At 94, Ecclestone faces mortality with the same directness he brought to business deals that transformed racing.
A Formula One car means more than any road car. These represent the peak of racing - each one a piece of history.
The collection tells tales in metal and rubber - 69 machines that trace the evolution of Formula One from the 1931 Bugatti Type 54S through to Michael Schumacher's championship Ferrari of 2002. Each car holds memories of triumph, tragedy, and the raw politics that defined the sport.
"I love these cars, but the time has come to think about what happens when I'm gone."
His path to ownership mirrors the cars themselves - starting from nothing, evolving through force of will. Born to a fisherman in Suffolk, young Bernie left school at 16, selling motorcycle parts after World War II. The spark of racing drew him in, first as a driver, then as a team owner.
The collection includes the Brabham cars from his days running that team in the 1970s and 80s. Under his guidance, Nelson Piquet drove to world championships in 1981 and 1983. But ownership of cars represented only part of his vision.
"I saw what television could do," he says, remembering the deals that would transform Formula One. Through force of personality and business instinct, he gathered the sport's threads into his hands - TV rights, race contracts, team agreements. The money followed.
The Ferrari section of his collection speaks to power - both mechanical and political. The 1957 Dino 246 carries the heritage of Mike Hawthorn's championship. The 312T remembers Niki Lauda's title fight. Each machine represents a negotiation, a relationship, a piece moved on Ecclestone's chessboard.
Tom Hartley Jr., tasked with selling the collection, speaks of values beyond numbers: "Some pieces stand beyond price. They represent moments that changed the sport."
The Brabham BT46B 'Fan Car' sits in pride of place - a testament to innovation pushed to limits. It raced once, dominated, then withdrew under pressure. The story epitomizes Formula One - technology versus politics, progress versus control.
Now Ecclestone looks to the future without these machines. His wife Fabiana, 47 years his junior, need not wrestle with their fate. The collection will pass to new hands through private sales rather than auction - control maintained to the end.

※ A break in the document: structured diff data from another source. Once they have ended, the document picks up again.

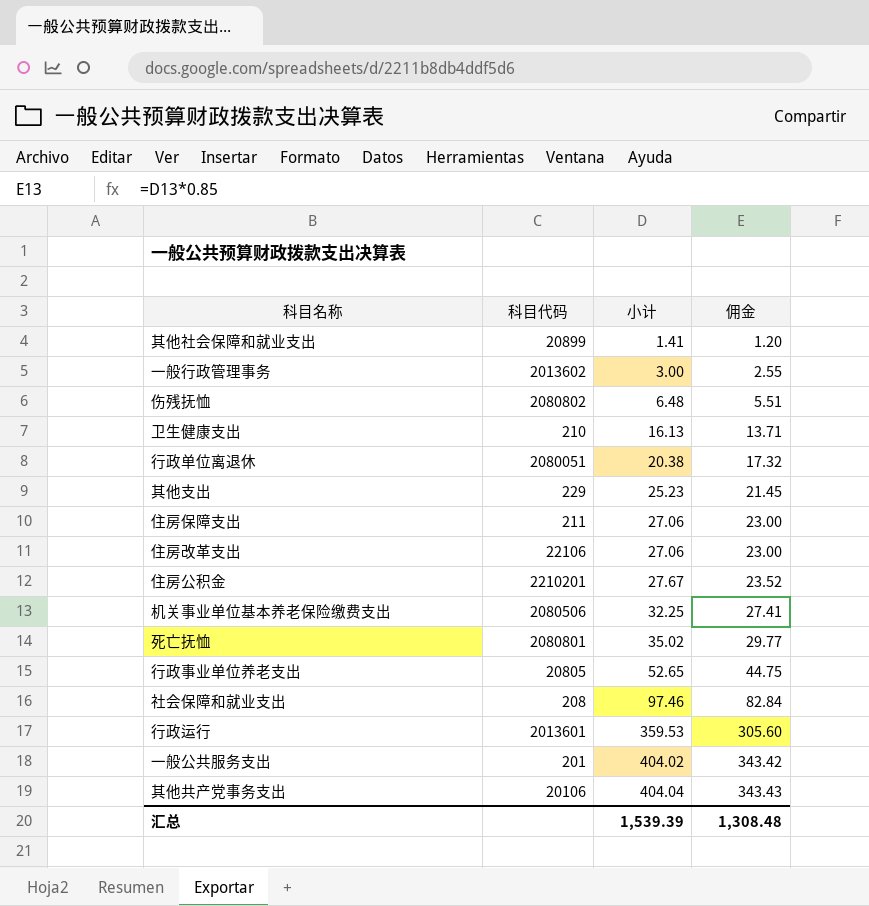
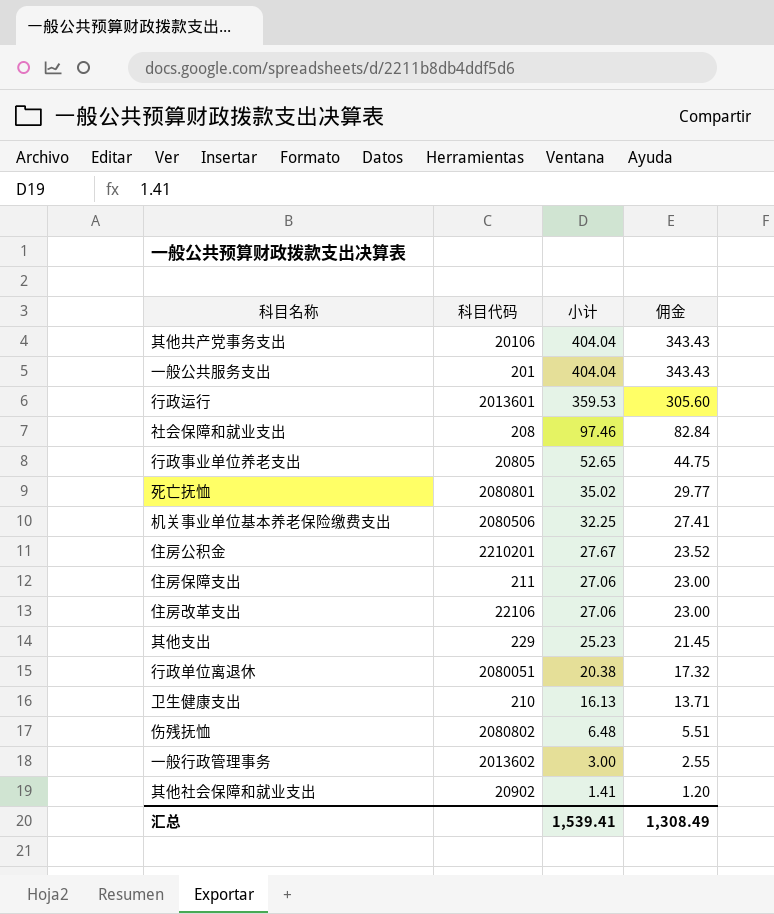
row order: 小计 ascending -> 小计 descending
一般公共服务支出 | 小计: 404.02 -> 404.04
一般公共服务支出 | 佣金: 343.42 -> 343.43
其他社会保障和就业支出 | 科目代码: 20899 -> 20902
汇总 | 小计: 1,539.39 -> 1,539.41
汇总 | 佣金: 1,308.48 -> 1,308.49

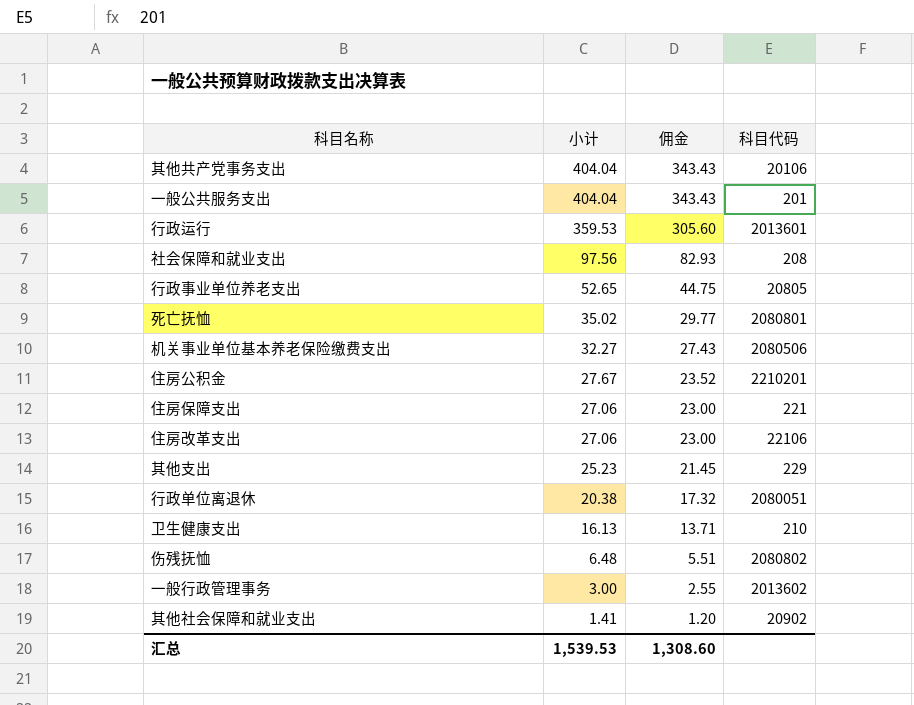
column 科目代码 | position: 2 -> 4
社会保障和就业支出 | 小计: 97.46 -> 97.56
社会保障和就业支出 | 佣金: 82.84 -> 82.93
机关事业单位基本养老保险缴费支出 | 小计: 32.25 -> 32.27
机关事业单位基本养老保险缴费支出 | 佣金: 27.41 -> 27.43
住房保障支出 | 科目代码: 211 -> 221
汇总 | 小计: 1,539.41 -> 1,539.53
汇总 | 佣金: 1,308.49 -> 1,308.60

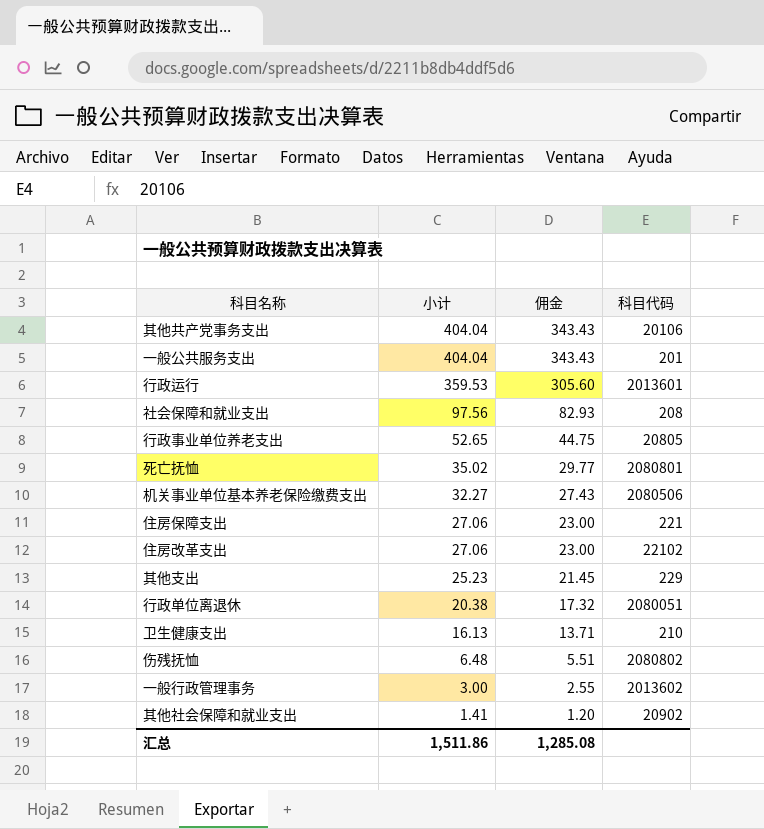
row 住房公积金: 27.67 | 23.52 | 2210201 -> none
住房改革支出 | 科目代码: 22106 -> 22102
汇总 | 小计: 1,539.53 -> 1,511.86
汇总 | 佣金: 1,308.60 -> 1,285.08

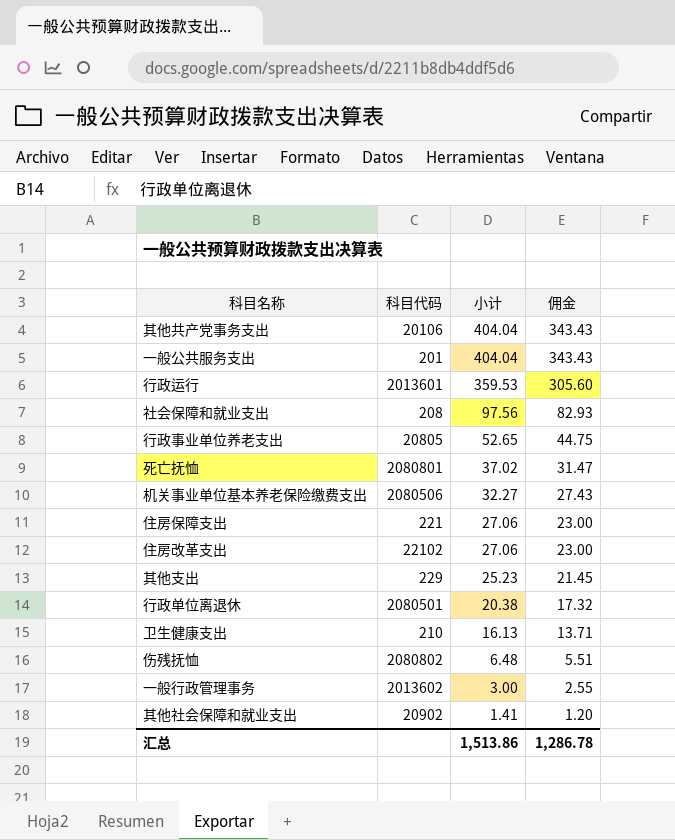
column 科目代码 | position: 4 -> 2
死亡抚恤 | 小计: 35.02 -> 37.02
死亡抚恤 | 佣金: 29.77 -> 31.47
行政单位离退休 | 科目代码: 2080051 -> 2080501
汇总 | 小计: 1,511.86 -> 1,513.86
汇总 | 佣金: 1,285.08 -> 1,286.78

The sport he shaped continues without him. Liberty Media guides Formula One now, but echoes of Ecclestone's influence remain in every television contract, every race weekend, every strategic decision.
"These cars need homes that understand their worth," he says. "They're not just metal. They're stories." Each chassis carries memories of champions - Lauda, Piquet, Schumacher. Each represents a deal struck, a battle won, a transformation achieved.
Bernie Ecclestone transformed himself from motorcycle dealer to Formula One ruler. His collection traces that journey in metal and memory, from the grass roots of British racing to the pinnacle of global sport. As the machines move to new homes, they carry with them the legacy of a man who saw beyond the race track to build an empire.